Improved fitness and better health can reduce the risk of heart disease and diabetes, increase lung capacity and help you to lose weight whilst toning up. These are just a few of the benefits of following a weekly fitness routine.
If your goal is to improve your health, lose weight and increase your energy levels, the physical health area is your first step.
Including some form of physical activity in your weekly routine is essential to your health and helps you to tone up, build muscle and strength and burn fat. Exercise reduces feelings of lethargy, improves your mood and helps to prevent disease too.
It is a myth that weightlifting will turn you into a macho body builder. Muscles need oxygen to work, weak muscles need more oxygen and that’s makes you breathless and feel sluggish. Using weights or resistance bands as part of your training routine will strengthen your muscles, reduce breathlessness and make you feel more able to do things. Building muscle strengthens the heart and lungs, reduces breathlessness, increases stamina and lifts your mood making you feel more energised.

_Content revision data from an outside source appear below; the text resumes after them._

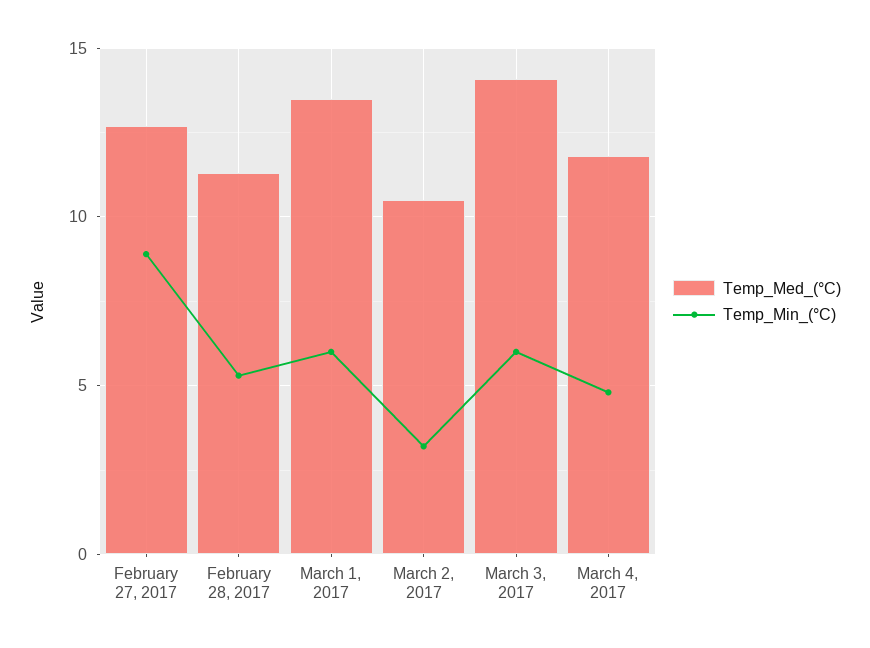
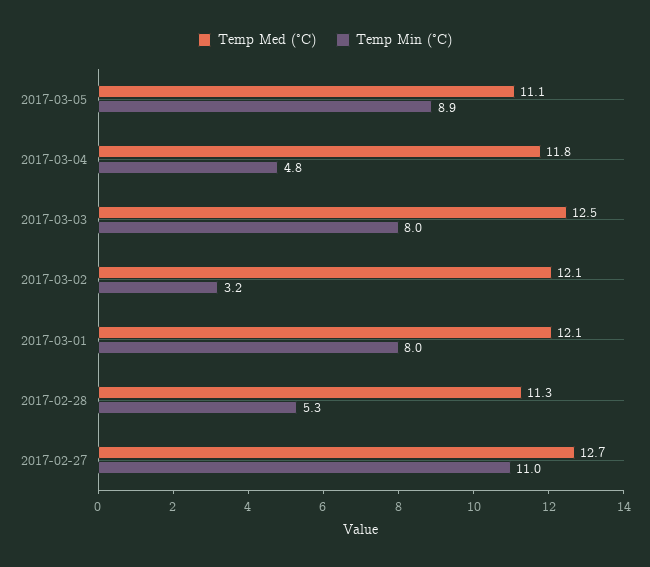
Temp_Min_(°C), February 27, 2017: 9 -> 11
Temp_Med_(°C), March 1, 2017: 13.5 -> 12.1
Temp_Min_(°C), March 1, 2017: 6 -> 8
Temp_Med_(°C), March 2, 2017: 10.5 -> 12.1
Temp_Med_(°C), March 3, 2017: 14 -> 12.5
Temp_Min_(°C), March 3, 2017: 6 -> 8
Temp_Med_(°C), 2017-03-05: none -> 11.1
Temp_Min_(°C), 2017-03-05: none -> 8.9

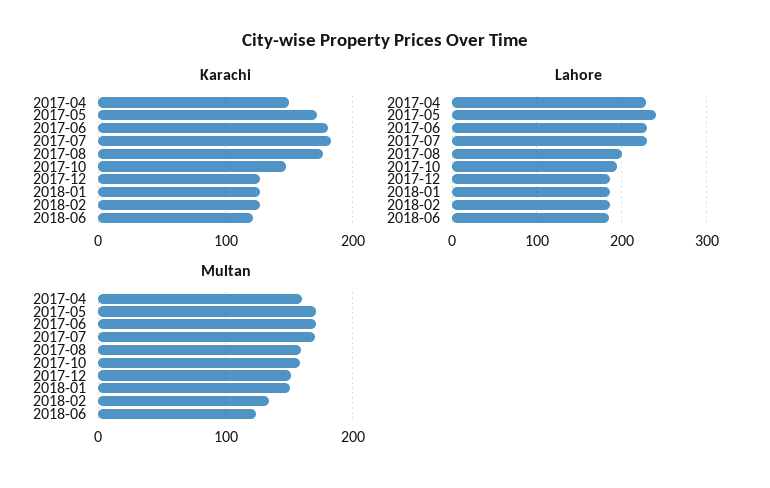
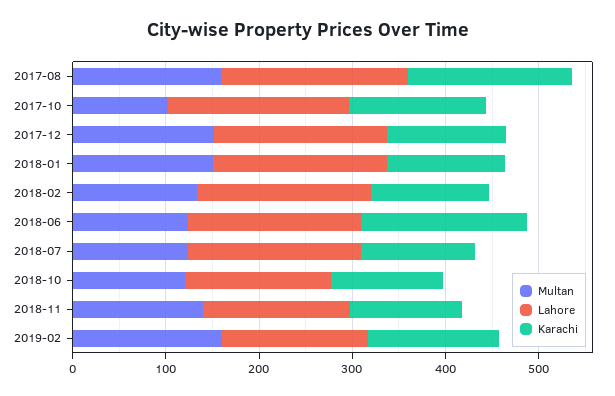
Karachi, 2017-04: 150 -> none
Karachi, 2017-05: 170 -> none
Karachi, 2017-06: 180 -> none
Karachi, 2017-07: 180 -> none
Karachi, 2018-06: 120 -> 180
Lahore, 2017-04: 230 -> none
Lahore, 2017-05: 240 -> none
Lahore, 2017-06: 230 -> none
Lahore, 2017-07: 230 -> none
Multan, 2017-04: 160 -> none
Multan, 2017-05: 170 -> none
Multan, 2017-06: 170 -> none
Multan, 2017-07: 170 -> none
Multan, 2017-10: 160 -> 100
Multan, 2018-07: none -> 120
Lahore, 2018-07: none -> 180
Karachi, 2018-07: none -> 120
Multan, 2018-10: none -> 120
Lahore, 2018-10: none -> 160
Karachi, 2018-10: none -> 120
Multan, 2018-11: none -> 140
Lahore, 2018-11: none -> 160
Karachi, 2018-11: none -> 120
Multan, 2019-02: none -> 160
Lahore, 2019-02: none -> 160
Karachi, 2019-02: none -> 140

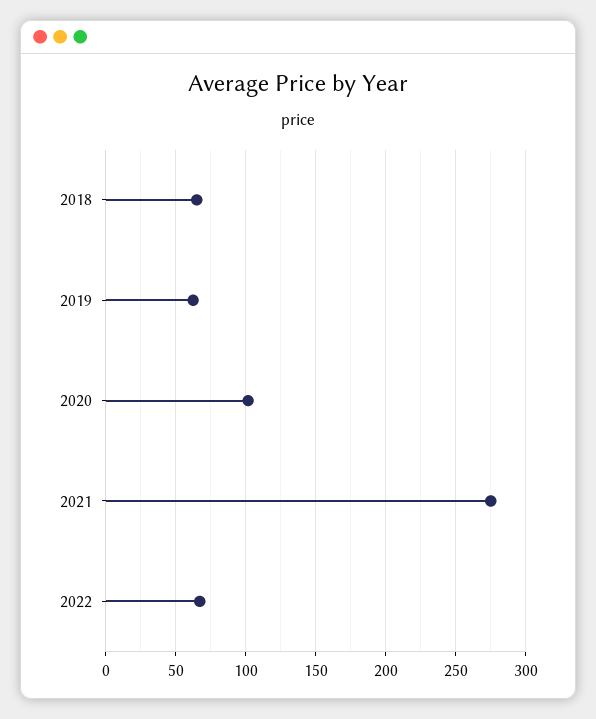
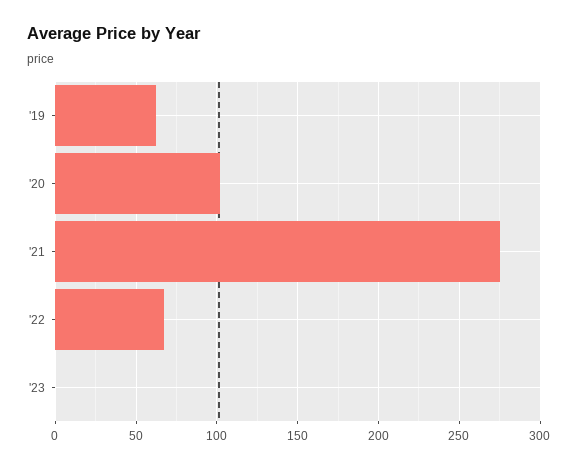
2018: 65 -> none
'23: none -> 0

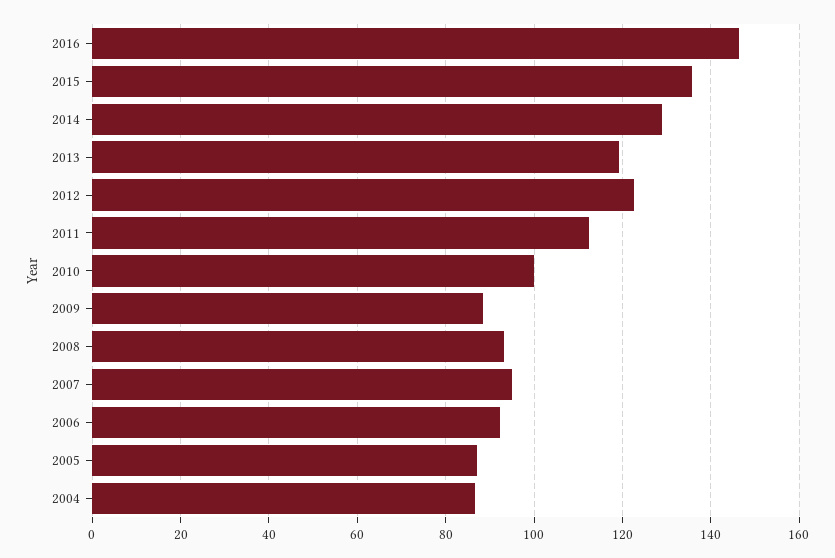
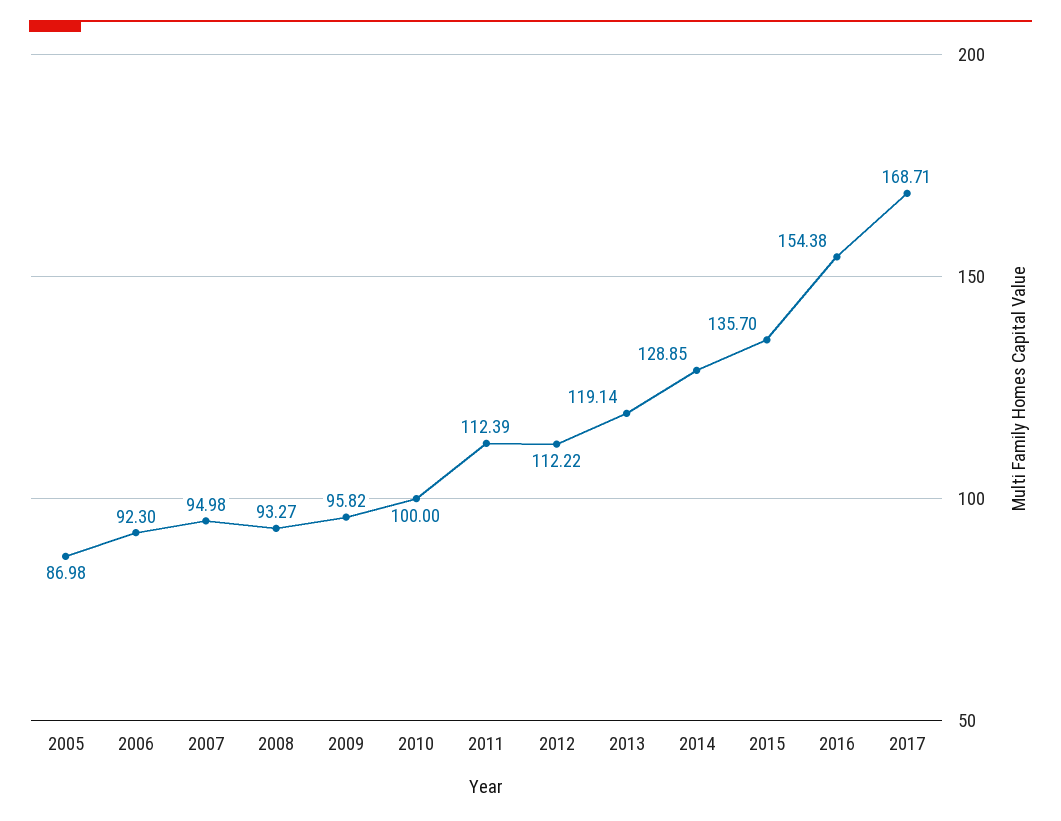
2016: 146 -> 154.38
2012: 122 -> 112.22
2009: 88 -> 95.82
2004: 86 -> none
2017: none -> 168.71

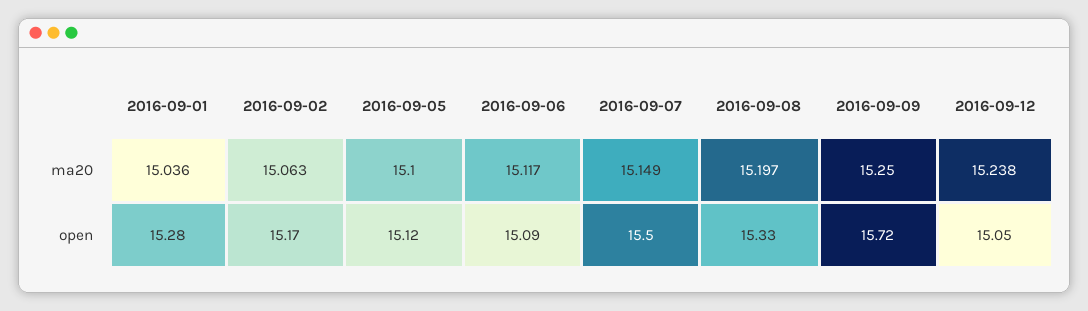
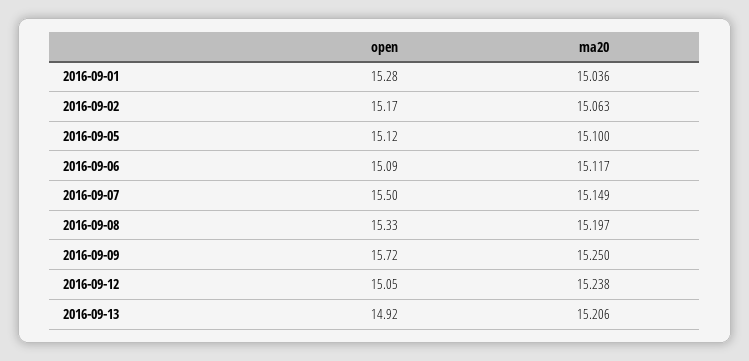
2016-09-13, open: none -> 14.92
2016-09-13, ma20: none -> 15.206

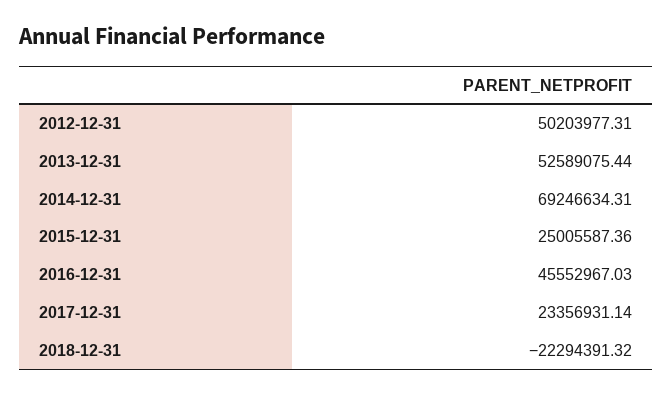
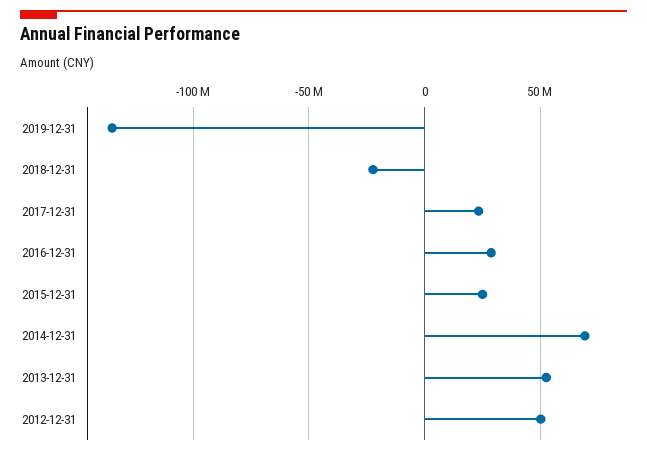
2016-12-31: 45552967.03 -> 30000000
2019-12-31: none -> -135000000

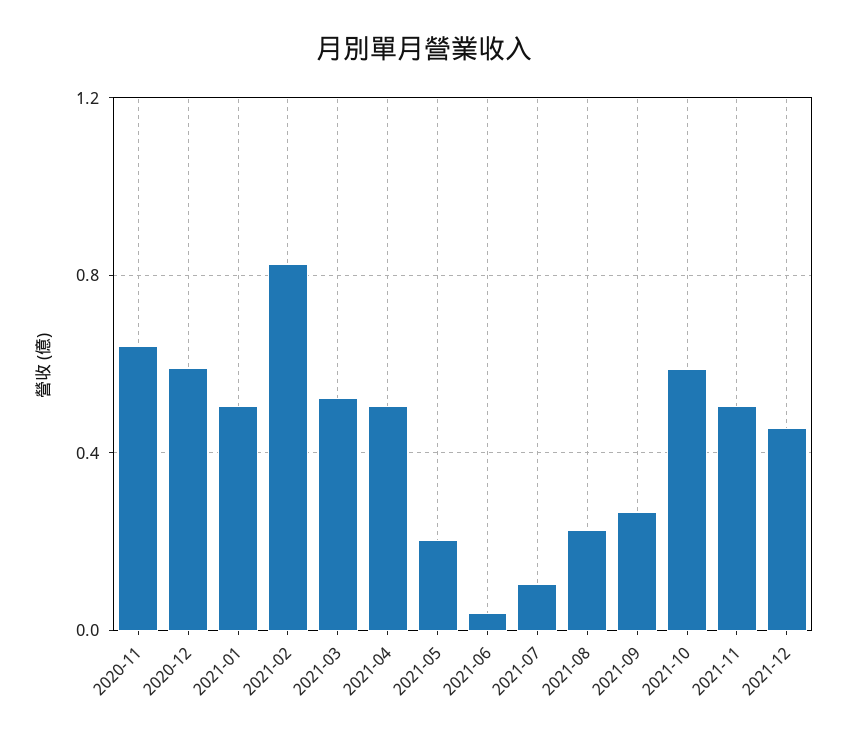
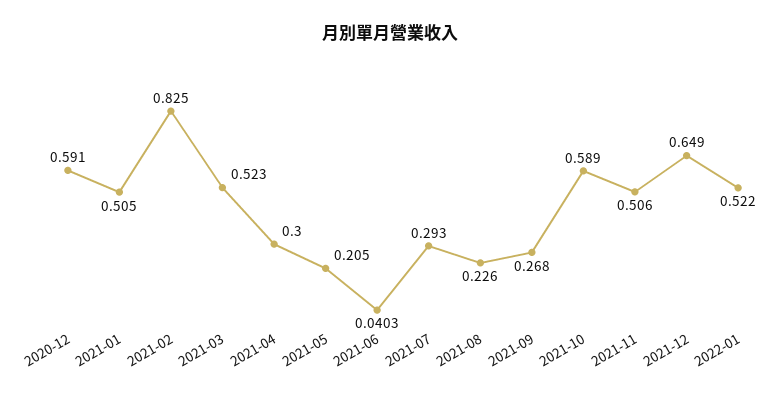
2020-11: 0.65 -> none
2021-04: 0.5 -> 0.3
2021-07: 0.1 -> 0.293
2021-12: 0.45 -> 0.649
2022-01: none -> 0.522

Combining cardio exercises with weight training, increases tone and burns more calories. Doing both regularly can lead to amazing results.
Cardio exercises you can include in your routine:
- Aerobics / Body Attack / Zumba
- Running / brisk walk
- Spin class / cycling
- Playing sport – football / hockey
If you are new to exercise or haven’t done any for a while, start off slowly. Introduce a daily 20 min walk, build up your pace, add more time gradually. If using weights start low and build up the number of repetitions rather than going for heavier weights. Progress to heavier weights when and if you feel you want to.
Shake up your routine.
- Exercise balls are good for core strength as is doing the plank.
- Yoga, Pilates and stretching exercises are all good for flexibility and strengthening muscles.
- Join a gym – When joining a gym, you usually get a fitness assessment and a programme to follow to get you started. Some gyms employ personal trainers that you pay separately for sessions. Memberships usually include fitness classes and sometimes a pool.
- Find your local swimming pool, swimming is a good all-round exercise and is a better form of cardio exercise for people with conditions like arthritis as it puts less pressure on bones and joints.
- Join a local sports group – football, rounders, netball, hockey.
- Join a local running group – you can find them on Google and Facebook pages.
- Many community centres have fitness classes paid weekly if you don’t want to commit to a membership.
- Search the internet for websites with exercise and nutritional information, YouTube, Joe Wicks – thebodycoach.com, WW.com, thisgirlcan.co.uk, dumbbells, resistance bands, walking, running, cycling.
- Wake up early and go for a brisk 20-minute walk or instead of getting home and sitting in front of the tv all night, go for your walk then.
Nutrition and health
Nutrition is also important when looking to improve your physical health. Record daily eating on an app like MyNetDiary, you can record what you eat on the free version and see how many calories you are eating and where you can make improvements.
- Preparing healthy meals does not need to be time consuming. Frozen fruits and vegetables are a quick and easy way to cook a nutritious meal, they cut down preparation time and are fresh as they are picked and frozen quickly.
- Try snacking on fruit instead of crisps.
- Cut down on sugary drinks and alcohol.